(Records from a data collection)
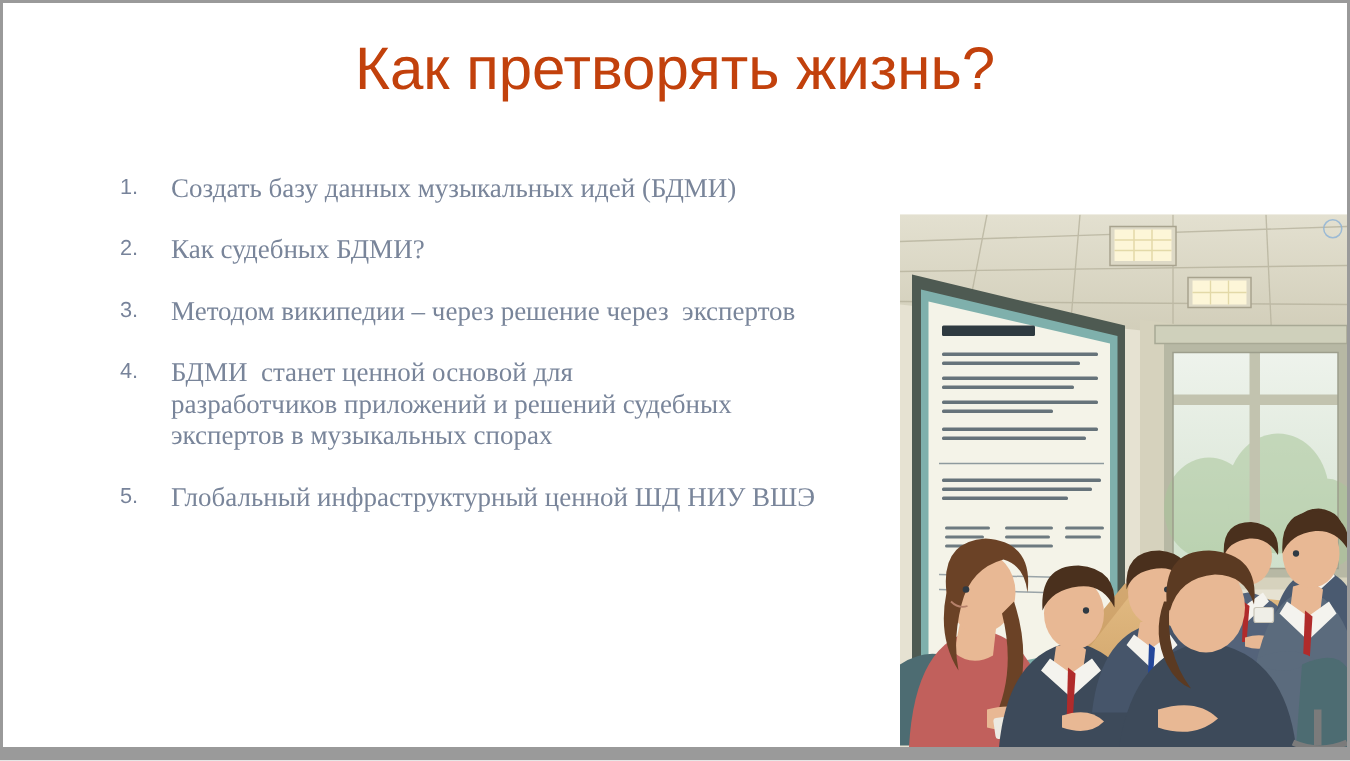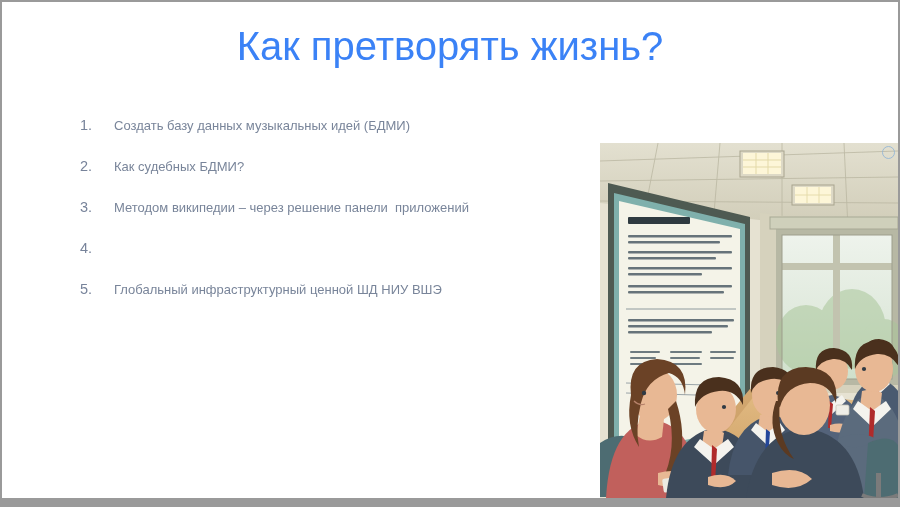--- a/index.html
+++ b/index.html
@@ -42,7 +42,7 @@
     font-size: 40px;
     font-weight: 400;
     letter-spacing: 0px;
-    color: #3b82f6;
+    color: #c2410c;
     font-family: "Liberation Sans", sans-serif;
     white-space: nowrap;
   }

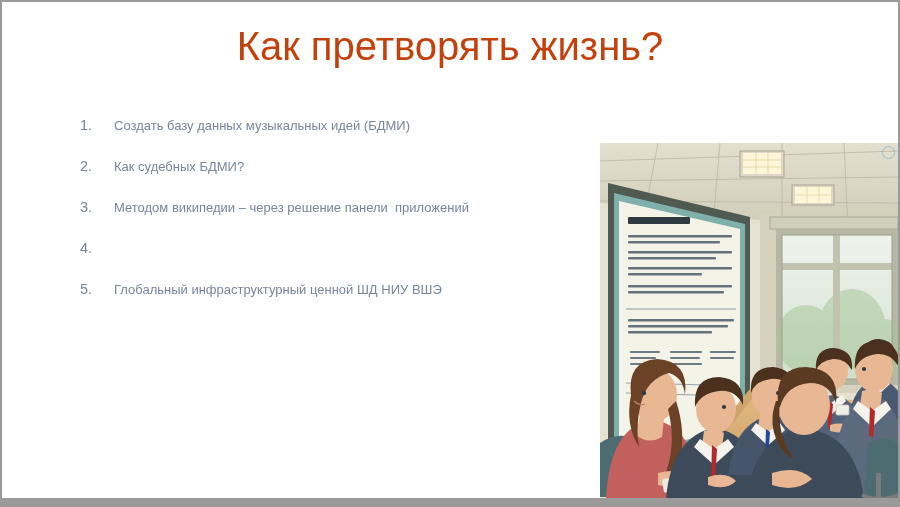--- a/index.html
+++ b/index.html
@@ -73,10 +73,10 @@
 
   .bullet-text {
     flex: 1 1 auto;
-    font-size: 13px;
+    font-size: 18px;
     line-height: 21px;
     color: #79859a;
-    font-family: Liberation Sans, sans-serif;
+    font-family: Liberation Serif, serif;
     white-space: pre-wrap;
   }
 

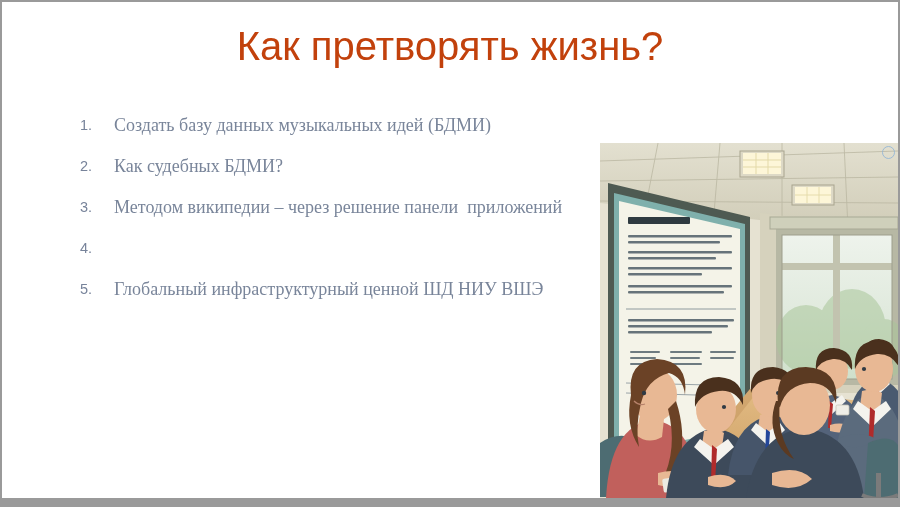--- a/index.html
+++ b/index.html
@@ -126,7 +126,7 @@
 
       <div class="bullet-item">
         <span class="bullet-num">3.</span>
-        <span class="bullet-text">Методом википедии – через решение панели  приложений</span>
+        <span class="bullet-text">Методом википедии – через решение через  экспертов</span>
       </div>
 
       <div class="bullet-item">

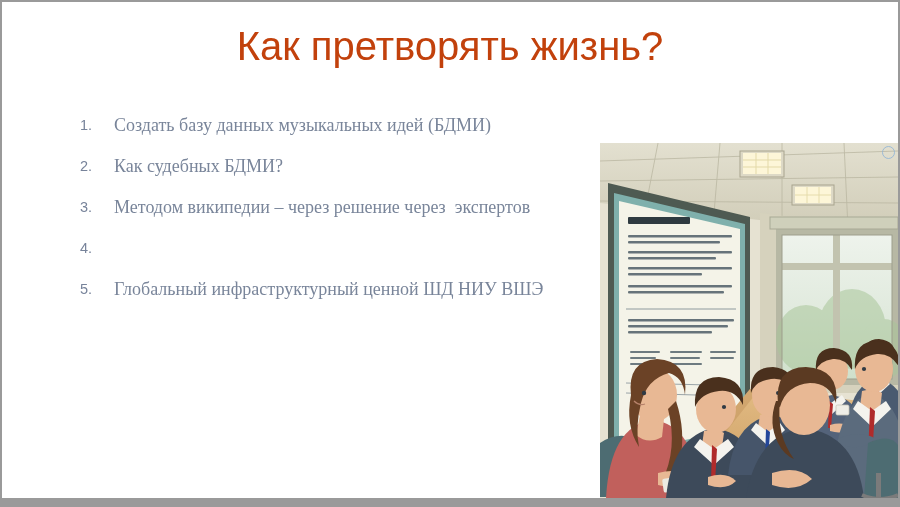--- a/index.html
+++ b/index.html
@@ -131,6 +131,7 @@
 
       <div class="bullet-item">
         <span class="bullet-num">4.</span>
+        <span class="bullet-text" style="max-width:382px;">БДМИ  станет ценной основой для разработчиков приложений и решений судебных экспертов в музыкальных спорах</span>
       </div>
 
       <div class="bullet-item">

◆ About this exercise ◆
Go through the entries and copy every line with "через".

◆ Result ◆
-        <span class="bullet-text">Методом википедии – через решение панели  приложений</span>
+        <span class="bullet-text">Методом википедии – через решение через  экспертов</span>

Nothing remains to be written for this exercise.